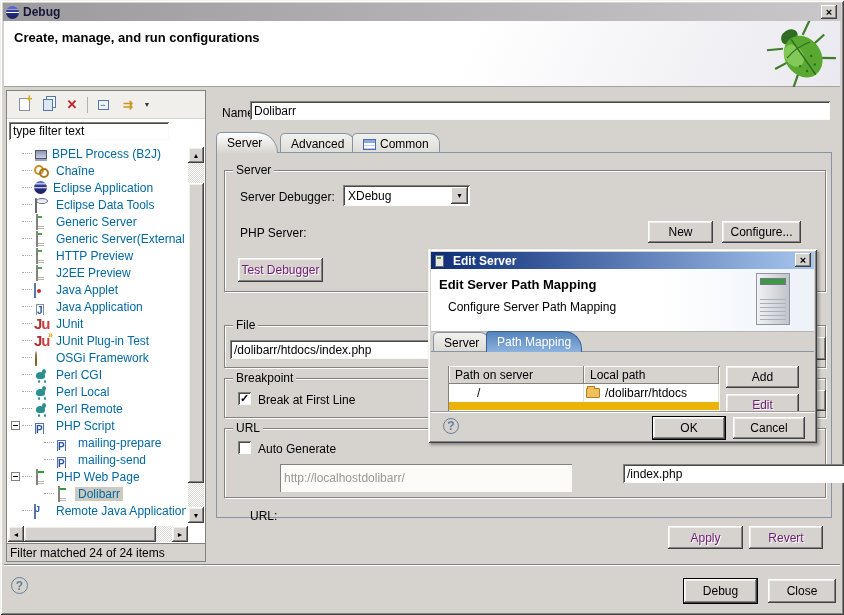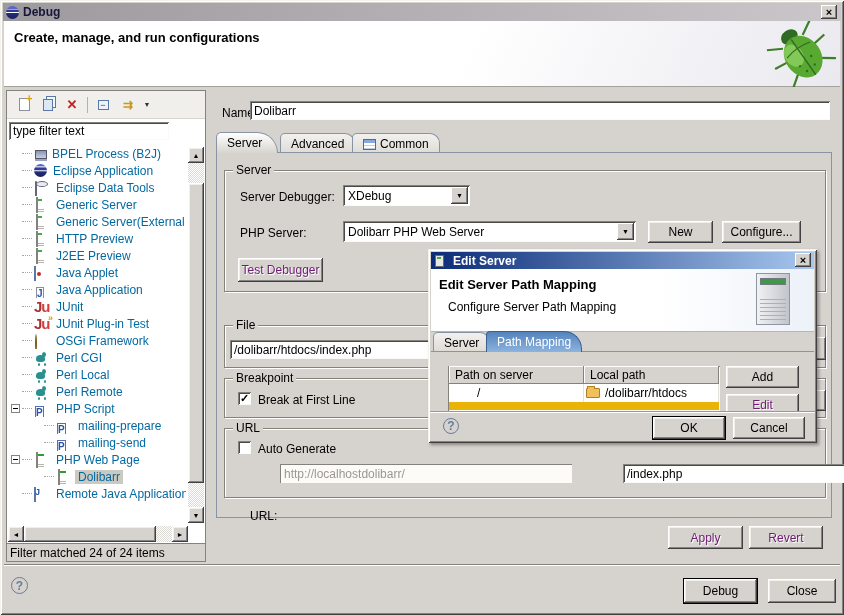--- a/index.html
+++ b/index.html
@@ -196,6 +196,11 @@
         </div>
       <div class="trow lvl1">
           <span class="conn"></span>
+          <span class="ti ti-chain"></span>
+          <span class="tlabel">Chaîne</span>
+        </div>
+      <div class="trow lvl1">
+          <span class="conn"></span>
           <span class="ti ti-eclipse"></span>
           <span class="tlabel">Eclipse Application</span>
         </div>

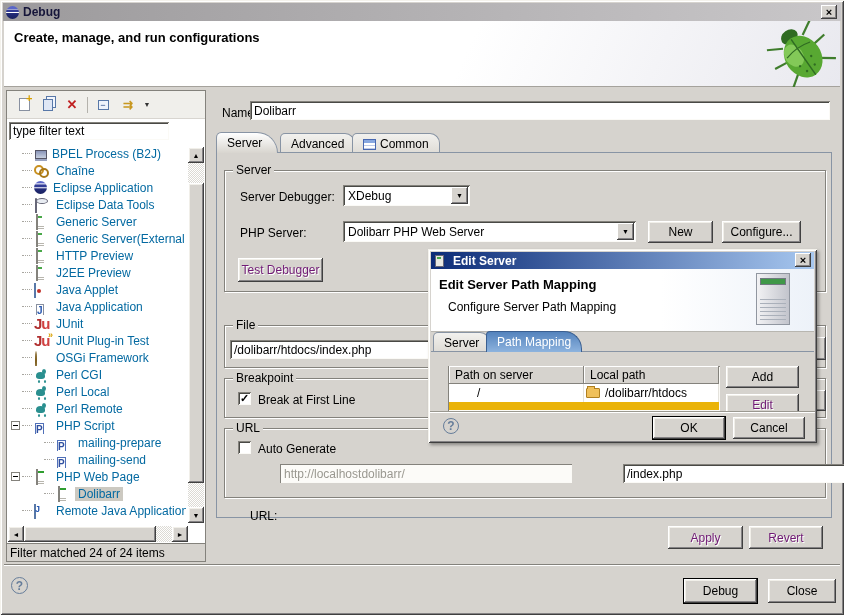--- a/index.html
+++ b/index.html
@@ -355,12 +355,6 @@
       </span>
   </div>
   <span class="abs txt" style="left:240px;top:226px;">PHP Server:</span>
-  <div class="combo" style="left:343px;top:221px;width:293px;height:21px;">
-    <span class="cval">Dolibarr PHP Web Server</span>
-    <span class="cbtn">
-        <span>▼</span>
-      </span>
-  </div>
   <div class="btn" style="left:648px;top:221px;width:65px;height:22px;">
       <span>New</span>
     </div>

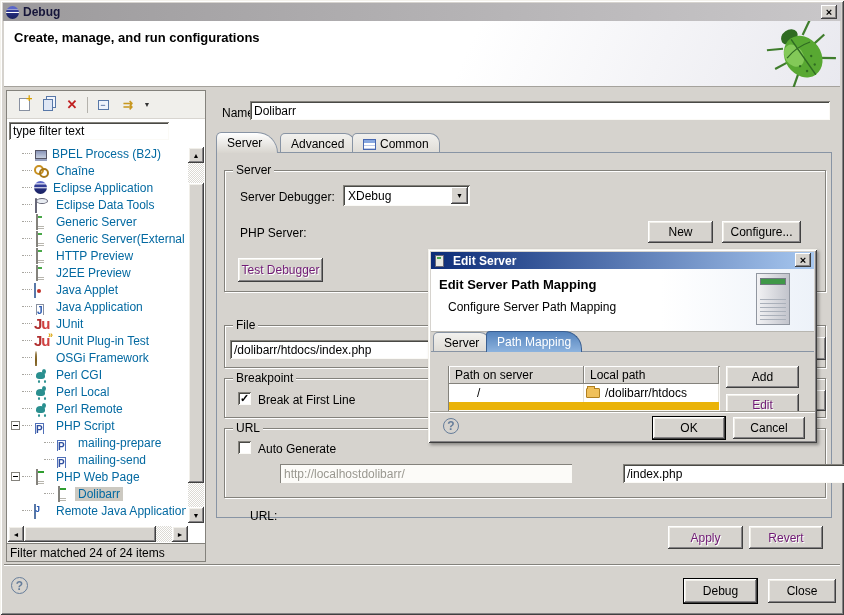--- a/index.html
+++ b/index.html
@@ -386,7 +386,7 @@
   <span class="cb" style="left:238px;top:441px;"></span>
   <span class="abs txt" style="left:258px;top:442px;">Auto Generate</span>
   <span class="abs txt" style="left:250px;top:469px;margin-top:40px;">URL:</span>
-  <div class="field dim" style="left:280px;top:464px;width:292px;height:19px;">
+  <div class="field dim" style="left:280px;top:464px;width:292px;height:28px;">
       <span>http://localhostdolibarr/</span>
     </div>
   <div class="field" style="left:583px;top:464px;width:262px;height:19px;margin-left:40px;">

--*--

_WORK ITEM:_
Using the records above, output an exact copy without any pictures.

_REPLY:_
--- a/index.html
+++ b/index.html
@@ -196,6 +196,11 @@
         </div>
       <div class="trow lvl1">
           <span class="conn"></span>
+          <span class="ti ti-chain"></span>
+          <span class="tlabel">Chaîne</span>
+        </div>
+      <div class="trow lvl1">
+          <span class="conn"></span>
           <span class="ti ti-eclipse"></span>
           <span class="tlabel">Eclipse Application</span>
         </div>

--- a/index.html
+++ b/index.html
@@ -355,12 +355,6 @@
       </span>
   </div>
   <span class="abs txt" style="left:240px;top:226px;">PHP Server:</span>
-  <div class="combo" style="left:343px;top:221px;width:293px;height:21px;">
-    <span class="cval">Dolibarr PHP Web Server</span>
-    <span class="cbtn">
-        <span>▼</span>
-      </span>
-  </div>
   <div class="btn" style="left:648px;top:221px;width:65px;height:22px;">
       <span>New</span>
     </div>

--- a/index.html
+++ b/index.html
@@ -386,7 +386,7 @@
   <span class="cb" style="left:238px;top:441px;"></span>
   <span class="abs txt" style="left:258px;top:442px;">Auto Generate</span>
   <span class="abs txt" style="left:250px;top:469px;margin-top:40px;">URL:</span>
-  <div class="field dim" style="left:280px;top:464px;width:292px;height:19px;">
+  <div class="field dim" style="left:280px;top:464px;width:292px;height:28px;">
       <span>http://localhostdolibarr/</span>
     </div>
   <div class="field" style="left:583px;top:464px;width:262px;height:19px;margin-left:40px;">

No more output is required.